AUGUSTA, Maine — Former Gov. Paul LePage found some agreement with the Sportsman’s Alliance of Maine on thorny conservation matters before hammering the group that gave him an incomplete grade on a 2022 candidate survey.
The episode puts both the Republican seeking a Blaine House return and the 8,000-member alliance in a strange position in the last 40 days of the election cycle. While the conservation and gun-rights group generally supports conservative candidates and causes, it is among the relatively few left in Maine politics that tries to operate across party lines.
In a 12-page guide to Maine’s elections released last week, the alliance awarded top marks to Gov. Janet Mills and Rep. Jared Golden of the 2nd District, the Democrats at the top of Maine’s ticket who have embraced the group’s top issues. Golden’s Republican opponent, former Rep. Bruce Poliquin, got an A grade, and the group praised both for “great records.”
The incomplete grade for LePage came after he left several survey questions on conservation unanswered, saying he could not support hypotheticals. In mid-August, he held a meeting with the group to go over those issues, finding agreement on key issues. But LePage called alliance staff a week later to have his survey withdrawn.
That move was made public last week in the alliance’s guide. On Monday, the former governor issued a statement saying the group “wanted me to promise them $40 million” for a project for a better survey grade. The alliance denied that and allowed the Bangor Daily News and other media to review audio of their August meeting, during which such a figure was not mentioned.
“We have had multiple individuals listen to the entire interview,” said David Trahan, the group’s executive director and a former Republican state legislator. “We can’t find where his accusations make any sense.”

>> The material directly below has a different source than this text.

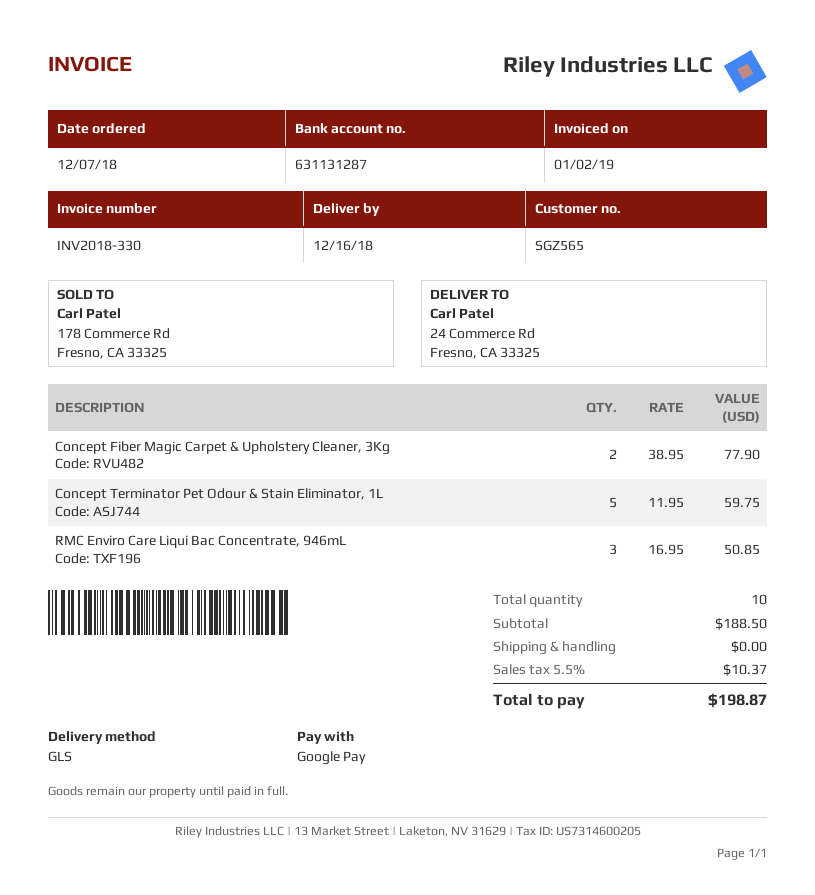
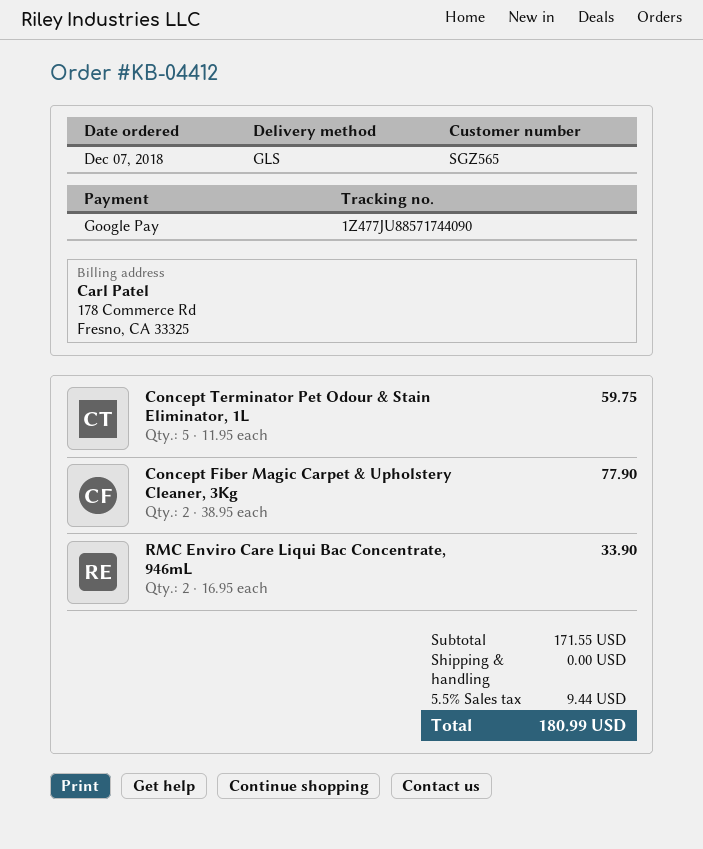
RMC Enviro Care Liqui Bac Concentrate, 946mL: 3 x 16.95 = 50.85 -> 2 x 16.95 = 33.90
subtotal: 188.50 -> 171.55
tax: 5.5% = 10.37 -> 5.5% = 9.44
total: 198.87 -> 180.99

The Land for Maine’s Future conservation program has long been a bugaboo between LePage and the alliance. He held up $5 million in voter-approved conservation bonds for most of 2015 and later proposed taxing nonprofits and forcing land trusts to pay taxes on conserved land. One conservation group said in 2016 that 96 percent of land owned by trusts is taxed.
At the August meeting, Trahan asked LePage whether he would support future allocations to the program if the alliance helped find a solution to the former governor’s tax concerns. Mills oversaw a $40 million allocation to the program over four years in 2021.

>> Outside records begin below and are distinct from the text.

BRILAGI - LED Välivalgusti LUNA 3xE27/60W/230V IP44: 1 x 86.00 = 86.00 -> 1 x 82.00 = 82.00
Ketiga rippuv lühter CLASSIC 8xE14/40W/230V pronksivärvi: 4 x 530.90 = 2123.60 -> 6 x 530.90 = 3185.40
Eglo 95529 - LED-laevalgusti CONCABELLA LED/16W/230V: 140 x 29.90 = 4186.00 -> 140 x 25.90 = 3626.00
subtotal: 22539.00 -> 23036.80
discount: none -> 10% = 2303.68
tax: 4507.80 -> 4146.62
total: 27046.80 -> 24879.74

“To me, if they are paying taxes, we have no issue,” LePage replied.
A fish hatchery was the other main issue. Hatcheries here may soon have to reduce production to meet new phosphorus standards. The alliance wants to build a new state hatchery at a cost of $30 million to likely be split between federal, state and private sources.
The alliance’s questionnaire asked LePage whether he would support a $20 million bond for such a project. In the interview, Trahan told him the group was looking for “partners” a “a path forward” if the new hatchery is required by the new rules. After citing concerns around federal spending, LePage seemed largely assuaged.
“All right, I’m with you 100 percent,” he said.
Both sides said the meeting went well. LePage was on track to get a good grade from the group, Trahan said. But the problems came after that.
Trahan said he called LePage’s staff three days later to ask him to revise the survey, since the group has a policy of not altering them. They agreed, he said. But LePage called him a week later to say he was withdrawing from the process and wanted his answers kept private.
Trahan said he did not know what the $40 million in LePage’s statement referred to, but Brent Littlefield, a strategist for the former governor, said it was LePage’s perception of what the alliance was looking for. After spending “a tremendous amount of time” in the interview with the group, he said LePage did not want to spend further time on the survey.
In a Thursday interview, Littlefield contrasted the alliance’s 8,000 Facebook likes with the 38,000 members of a private group run by the Gun Owners of Maine, a more-strident gun-rights group that is less active in state policy but gave LePage and Poliquin high marks this year. He said that group and the National Rifle Association, which backed LePage, have bigger followings.
“And both the NRA and the Gun Owners of Maine have made it clear that Paul LePage is the better candidate,” he said.